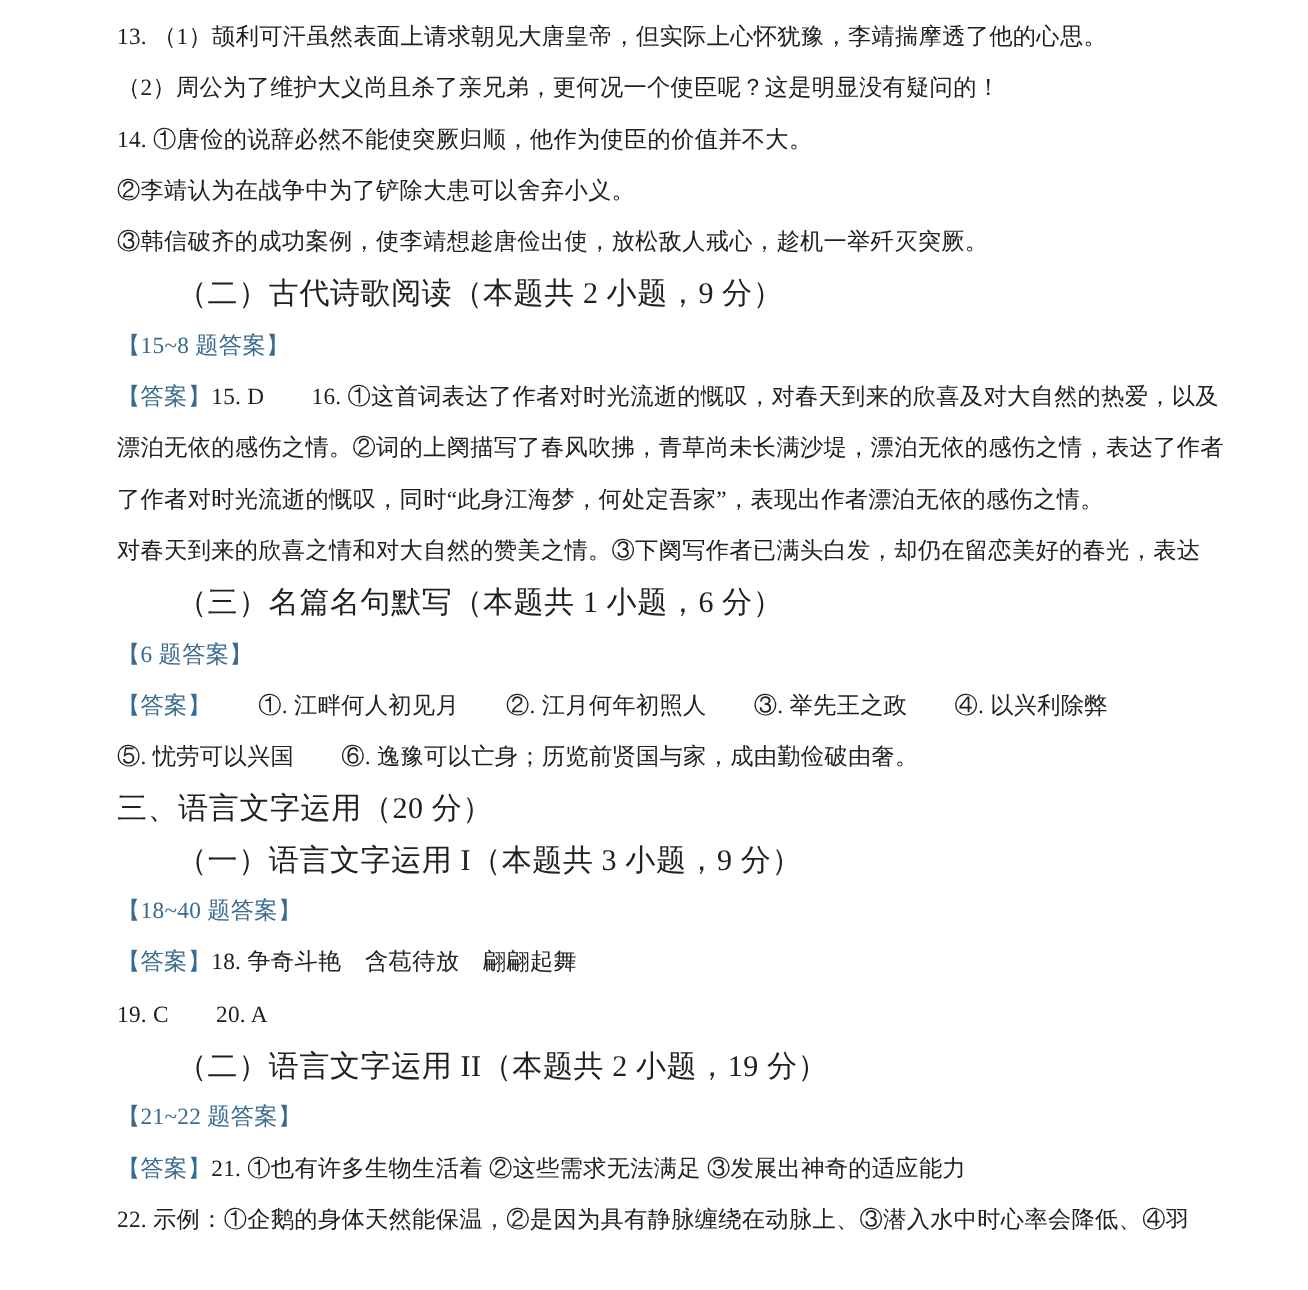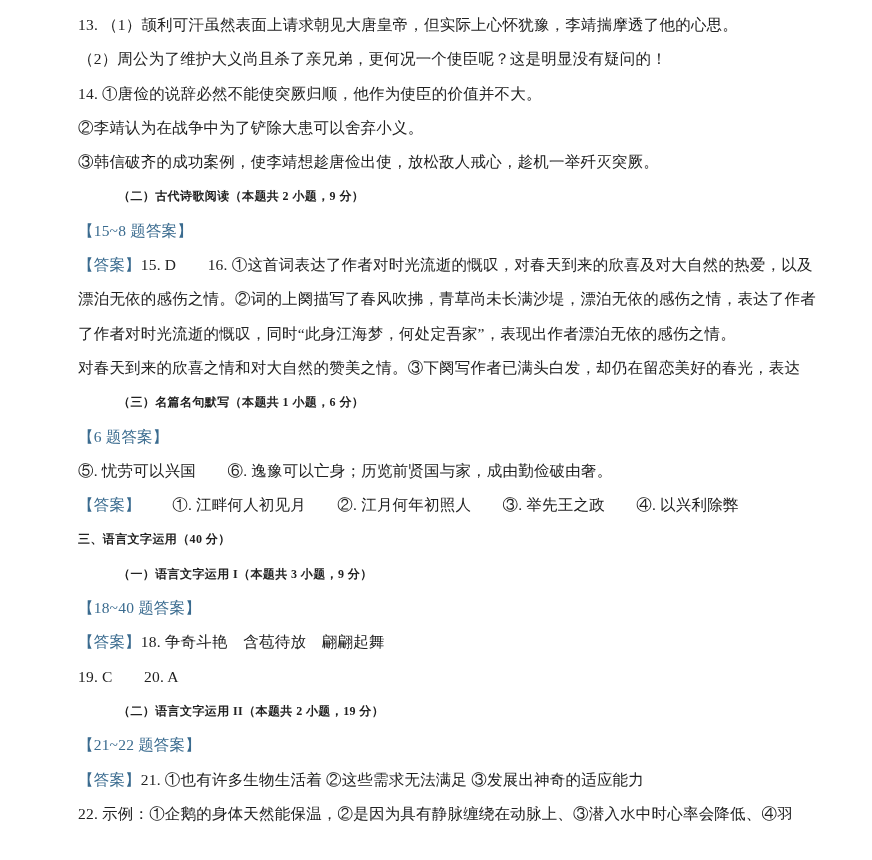--- a/index.html
+++ b/index.html
@@ -22,22 +22,22 @@
   }
   .line {
     height: 34.3px;
     line-height: 34.3px;
     white-space: nowrap;
     font-size: 15.5px;
     letter-spacing: 0.2px;
     color: var(--text-color, #212121);
   }
   .line.heading {
-    font-weight: bold;
-    font-size: 12px;
+    font-weight: normal;
+    font-size: 20px;
     letter-spacing: 0.4px;
   }
   .line.label {
     font-size: 15.5px;
   }
   .indent1 {
     padding-left: 40px;
   }
   .run { display: inline; }
   .run-blue { color: var(--accent-blue, #3a6b8f); }
@@ -54,23 +54,23 @@
       <div class="line body"><span class="run run-text">②李靖认为在战争中为了铲除大患可以舍弃小义。</span></div>
       <div class="line body"><span class="run run-text">③韩信破齐的成功案例，使李靖想趁唐俭出使，放松敌人戒心，趁机一举歼灭突厥。</span></div>
       <div class="line heading indent1"><span class="run run-text">（二）古代诗歌阅读（本题共 2 小题，9 分）</span></div>
       <div class="line label"><span class="run run-blue">【15~8 题答案】</span></div>
       <div class="line body"><span class="run run-blue">【答案】</span><span class="run run-text">15. D　　16. ①这首词表达了作者对时光流逝的慨叹，对春天到来的欣喜及对大自然的热爱，以及</span></div>
       <div class="line body"><span class="run run-text">漂泊无依的感伤之情。②词的上阕描写了春风吹拂，青草尚未长满沙堤，漂泊无依的感伤之情，表达了作者</span></div>
       <div class="line body"><span class="run run-text">了作者对时光流逝的慨叹，同时“此身江海梦，何处定吾家”，表现出作者漂泊无依的感伤之情。</span></div>
       <div class="line body"><span class="run run-text">对春天到来的欣喜之情和对大自然的赞美之情。③下阕写作者已满头白发，却仍在留恋美好的春光，表达</span></div>
       <div class="line heading indent1"><span class="run run-text">（三）名篇名句默写（本题共 1 小题，6 分）</span></div>
       <div class="line label"><span class="run run-blue">【6 题答案】</span></div>
+      <div class="line body"><span class="run run-blue">【答案】</span><span class="run run-text">　　①. 江畔何人初见月　　②. 江月何年初照人　　③. 举先王之政　　④. 以兴利除弊</span></div>
       <div class="line body"><span class="run run-text">⑤. 忧劳可以兴国　　⑥. 逸豫可以亡身；历览前贤国与家，成由勤俭破由奢。</span></div>
-      <div class="line body"><span class="run run-blue">【答案】</span><span class="run run-text">　　①. 江畔何人初见月　　②. 江月何年初照人　　③. 举先王之政　　④. 以兴利除弊</span></div>
-      <div class="line heading"><span class="run run-text">三、语言文字运用（40 分）</span></div>
+      <div class="line heading"><span class="run run-text">三、语言文字运用（20 分）</span></div>
       <div class="line heading indent1"><span class="run run-text">（一）语言文字运用 I（本题共 3 小题，9 分）</span></div>
       <div class="line label"><span class="run run-blue">【18~40 题答案】</span></div>
       <div class="line body"><span class="run run-blue">【答案】</span><span class="run run-text">18. 争奇斗艳　含苞待放　翩翩起舞</span></div>
       <div class="line body"><span class="run run-text">19. C　　20. A</span></div>
       <div class="line heading indent1"><span class="run run-text">（二）语言文字运用 II（本题共 2 小题，19 分）</span></div>
       <div class="line label"><span class="run run-blue">【21~22 题答案】</span></div>
       <div class="line body"><span class="run run-blue">【答案】</span><span class="run run-text">21. ①也有许多生物生活着 ②这些需求无法满足 ③发展出神奇的适应能力</span></div>
       <div class="line body"><span class="run run-text">22. 示例：①企鹅的身体天然能保温，②是因为具有静脉缠绕在动脉上、③潜入水中时心率会降低、④羽</span></div>
     </div>
 </div>

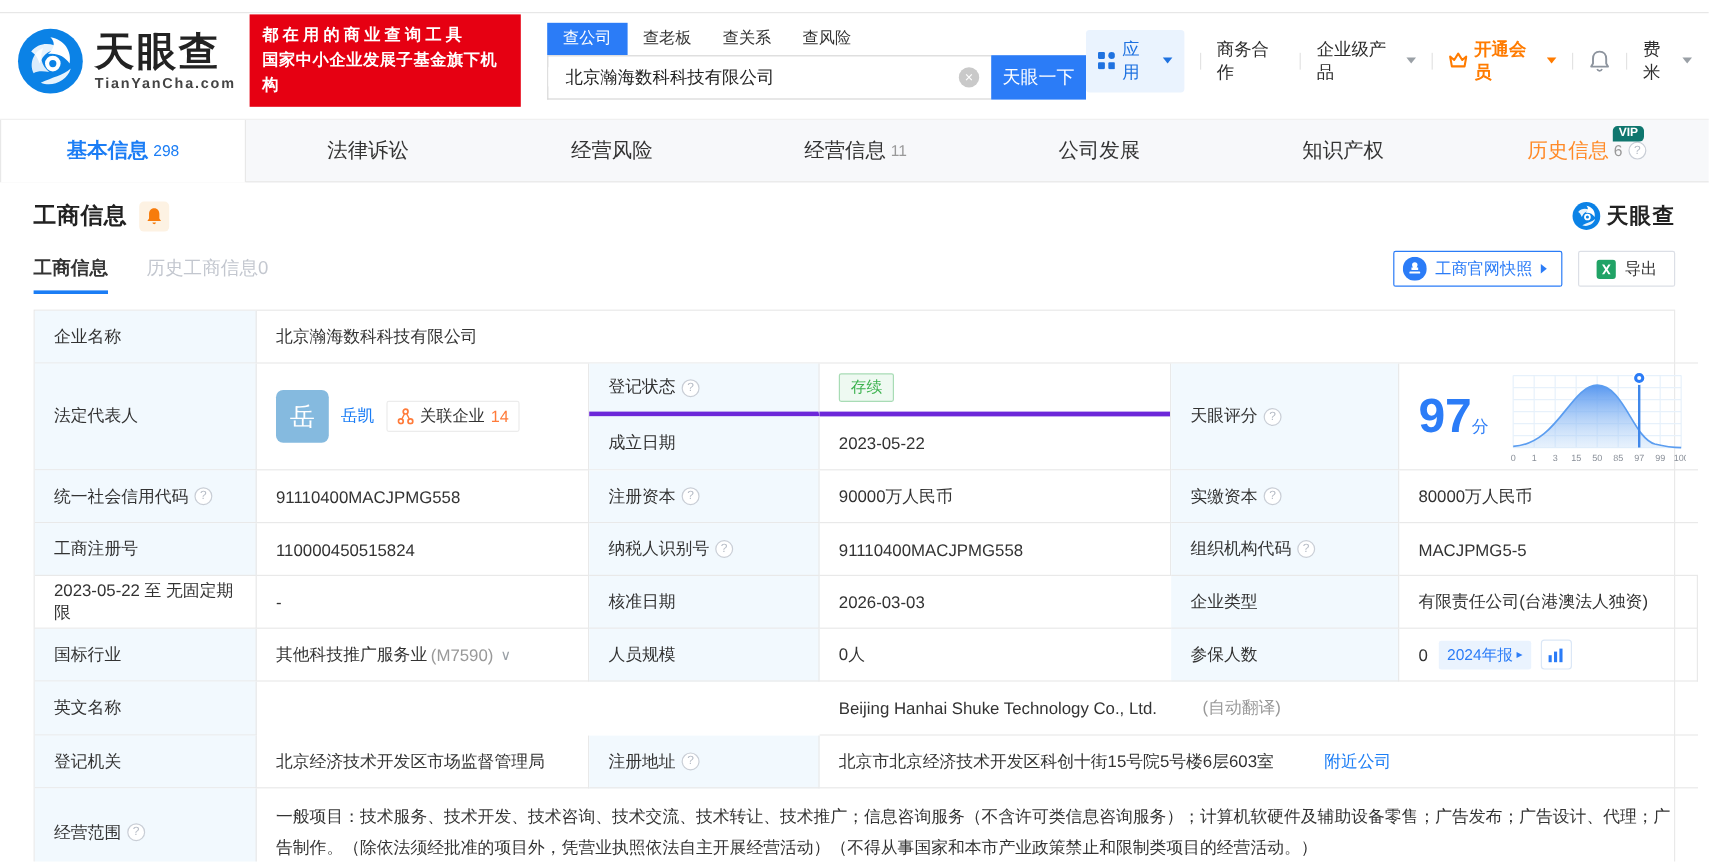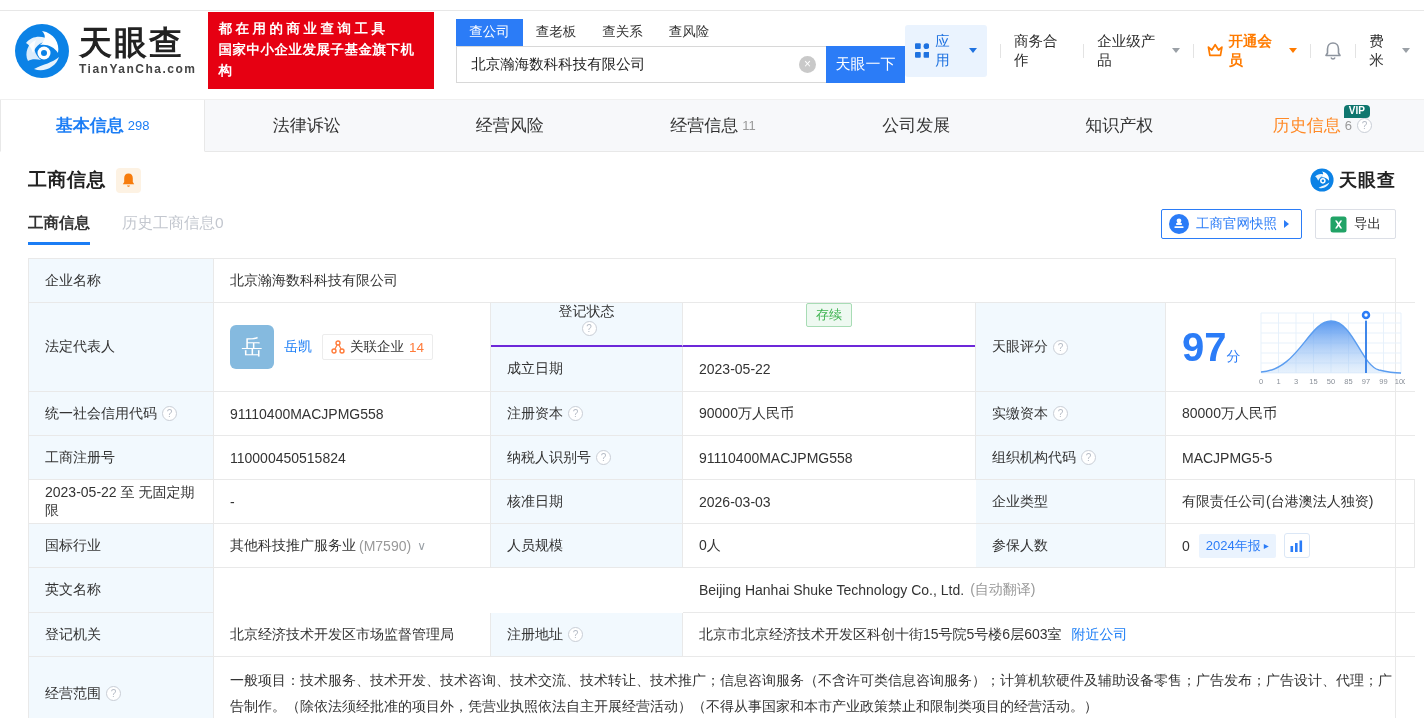--- a/index.html
+++ b/index.html
@@ -64,26 +64,26 @@
   .tri-r { display:inline-block; width:0; height:0; border-top:4px solid transparent; border-bottom:4px solid transparent; border-left:5px solid #2b7cf7; }
   
   .biz-table { margin:13px 28px 0; border:1px solid #e9e9e9; display:grid;
     grid-template-columns:185px 277px 192px 293px 190px 1fr;
     grid-template-rows:44px 89px 44px 44px 44px 44px 45px 44px auto; font-size:14px; }
   .cell { display:flex; align-items:center; padding:0 16px; border-right:1px solid #e9e9e9; border-bottom:1px solid #e9e9e9; color:#333; }
   .cell.lab { background:#f2f9fe; color:#333; }
   .cell.noR { border-right:none; }
   .cell.noB { border-bottom:none; }
   .span5 { grid-column:2 / 7; }
-  .span3 { grid-column:4 / 7; }
+  .span3 { grid-column:4 / 7;gap:32px; }
   .sub-grid { grid-column:3 / 5; display:grid; grid-template-columns:192px 1fr; grid-template-rows:1fr 1fr;
     border-right:1px solid #e9e9e9; border-bottom:1px solid #e9e9e9; }
   .sub-cell { display:flex; align-items:center; padding:0 16px; }
   .sub-cell.lab { background:#f2f9fe; border-right:1px solid #e9e9e9; }
-  .sub-cell.topline { border-bottom:2px solid #6d28d9;flex-direction:column; }
+  .sub-cell.topline { border-bottom:4px solid #6d28d9; }
   .status-badge { font-size:13px; color:#3eb350; background:#eef9f1; border:1px solid #a8dcb5; border-radius:2px; padding:2px 9px; }
   .avatar { width:44px; height:44px; border-radius:6px; background:#85badf; color:#fff; font-size:21px; display:flex; align-items:center; justify-content:center; flex:0 0 auto; }
   .link { color:#1b7df5; cursor:pointer; text-decoration:none; }
   .rel-badge { display:inline-flex; align-items:center; gap:5px; border:1px solid #ececec; border-radius:2px; background:#fff;
     padding:3px 8px; font-size:13.5px; color:#333; cursor:pointer; }
   .rel-badge .num { color:#ff7b3a; }
   .score-cell { display:flex; align-items:center; gap:12px; padding:6px 10px 6px 16px; }
   .score-num { font-size:40px; font-weight:bold; color:#2b7cf7; line-height:1; }
   .score-unit { font-size:14px; color:#2b7cf7; }
   .gray { color:#999; }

--------------------

*EXERCISE DETAILS*.
Nothing but the records, copied exactly and stripped of pictures, should be returned.

*WRITTEN RESPONSE*.
--- a/index.html
+++ b/index.html
@@ -22,22 +22,22 @@
   }
   .line {
     height: 34.3px;
     line-height: 34.3px;
     white-space: nowrap;
     font-size: 15.5px;
     letter-spacing: 0.2px;
     color: var(--text-color, #212121);
   }
   .line.heading {
-    font-weight: bold;
-    font-size: 12px;
+    font-weight: normal;
+    font-size: 20px;
     letter-spacing: 0.4px;
   }
   .line.label {
     font-size: 15.5px;
   }
   .indent1 {
     padding-left: 40px;
   }
   .run { display: inline; }
   .run-blue { color: var(--accent-blue, #3a6b8f); }
@@ -54,23 +54,23 @@
       <div class="line body"><span class="run run-text">②李靖认为在战争中为了铲除大患可以舍弃小义。</span></div>
       <div class="line body"><span class="run run-text">③韩信破齐的成功案例，使李靖想趁唐俭出使，放松敌人戒心，趁机一举歼灭突厥。</span></div>
       <div class="line heading indent1"><span class="run run-text">（二）古代诗歌阅读（本题共 2 小题，9 分）</span></div>
       <div class="line label"><span class="run run-blue">【15~8 题答案】</span></div>
       <div class="line body"><span class="run run-blue">【答案】</span><span class="run run-text">15. D　　16. ①这首词表达了作者对时光流逝的慨叹，对春天到来的欣喜及对大自然的热爱，以及</span></div>
       <div class="line body"><span class="run run-text">漂泊无依的感伤之情。②词的上阕描写了春风吹拂，青草尚未长满沙堤，漂泊无依的感伤之情，表达了作者</span></div>
       <div class="line body"><span class="run run-text">了作者对时光流逝的慨叹，同时“此身江海梦，何处定吾家”，表现出作者漂泊无依的感伤之情。</span></div>
       <div class="line body"><span class="run run-text">对春天到来的欣喜之情和对大自然的赞美之情。③下阕写作者已满头白发，却仍在留恋美好的春光，表达</span></div>
       <div class="line heading indent1"><span class="run run-text">（三）名篇名句默写（本题共 1 小题，6 分）</span></div>
       <div class="line label"><span class="run run-blue">【6 题答案】</span></div>
+      <div class="line body"><span class="run run-blue">【答案】</span><span class="run run-text">　　①. 江畔何人初见月　　②. 江月何年初照人　　③. 举先王之政　　④. 以兴利除弊</span></div>
       <div class="line body"><span class="run run-text">⑤. 忧劳可以兴国　　⑥. 逸豫可以亡身；历览前贤国与家，成由勤俭破由奢。</span></div>
-      <div class="line body"><span class="run run-blue">【答案】</span><span class="run run-text">　　①. 江畔何人初见月　　②. 江月何年初照人　　③. 举先王之政　　④. 以兴利除弊</span></div>
-      <div class="line heading"><span class="run run-text">三、语言文字运用（40 分）</span></div>
+      <div class="line heading"><span class="run run-text">三、语言文字运用（20 分）</span></div>
       <div class="line heading indent1"><span class="run run-text">（一）语言文字运用 I（本题共 3 小题，9 分）</span></div>
       <div class="line label"><span class="run run-blue">【18~40 题答案】</span></div>
       <div class="line body"><span class="run run-blue">【答案】</span><span class="run run-text">18. 争奇斗艳　含苞待放　翩翩起舞</span></div>
       <div class="line body"><span class="run run-text">19. C　　20. A</span></div>
       <div class="line heading indent1"><span class="run run-text">（二）语言文字运用 II（本题共 2 小题，19 分）</span></div>
       <div class="line label"><span class="run run-blue">【21~22 题答案】</span></div>
       <div class="line body"><span class="run run-blue">【答案】</span><span class="run run-text">21. ①也有许多生物生活着 ②这些需求无法满足 ③发展出神奇的适应能力</span></div>
       <div class="line body"><span class="run run-text">22. 示例：①企鹅的身体天然能保温，②是因为具有静脉缠绕在动脉上、③潜入水中时心率会降低、④羽</span></div>
     </div>
 </div>

--- a/index.html
+++ b/index.html
@@ -64,26 +64,26 @@
   .tri-r { display:inline-block; width:0; height:0; border-top:4px solid transparent; border-bottom:4px solid transparent; border-left:5px solid #2b7cf7; }
   
   .biz-table { margin:13px 28px 0; border:1px solid #e9e9e9; display:grid;
     grid-template-columns:185px 277px 192px 293px 190px 1fr;
     grid-template-rows:44px 89px 44px 44px 44px 44px 45px 44px auto; font-size:14px; }
   .cell { display:flex; align-items:center; padding:0 16px; border-right:1px solid #e9e9e9; border-bottom:1px solid #e9e9e9; color:#333; }
   .cell.lab { background:#f2f9fe; color:#333; }
   .cell.noR { border-right:none; }
   .cell.noB { border-bottom:none; }
   .span5 { grid-column:2 / 7; }
-  .span3 { grid-column:4 / 7; }
+  .span3 { grid-column:4 / 7;gap:32px; }
   .sub-grid { grid-column:3 / 5; display:grid; grid-template-columns:192px 1fr; grid-template-rows:1fr 1fr;
     border-right:1px solid #e9e9e9; border-bottom:1px solid #e9e9e9; }
   .sub-cell { display:flex; align-items:center; padding:0 16px; }
   .sub-cell.lab { background:#f2f9fe; border-right:1px solid #e9e9e9; }
-  .sub-cell.topline { border-bottom:2px solid #6d28d9;flex-direction:column; }
+  .sub-cell.topline { border-bottom:4px solid #6d28d9; }
   .status-badge { font-size:13px; color:#3eb350; background:#eef9f1; border:1px solid #a8dcb5; border-radius:2px; padding:2px 9px; }
   .avatar { width:44px; height:44px; border-radius:6px; background:#85badf; color:#fff; font-size:21px; display:flex; align-items:center; justify-content:center; flex:0 0 auto; }
   .link { color:#1b7df5; cursor:pointer; text-decoration:none; }
   .rel-badge { display:inline-flex; align-items:center; gap:5px; border:1px solid #ececec; border-radius:2px; background:#fff;
     padding:3px 8px; font-size:13.5px; color:#333; cursor:pointer; }
   .rel-badge .num { color:#ff7b3a; }
   .score-cell { display:flex; align-items:center; gap:12px; padding:6px 10px 6px 16px; }
   .score-num { font-size:40px; font-weight:bold; color:#2b7cf7; line-height:1; }
   .score-unit { font-size:14px; color:#2b7cf7; }
   .gray { color:#999; }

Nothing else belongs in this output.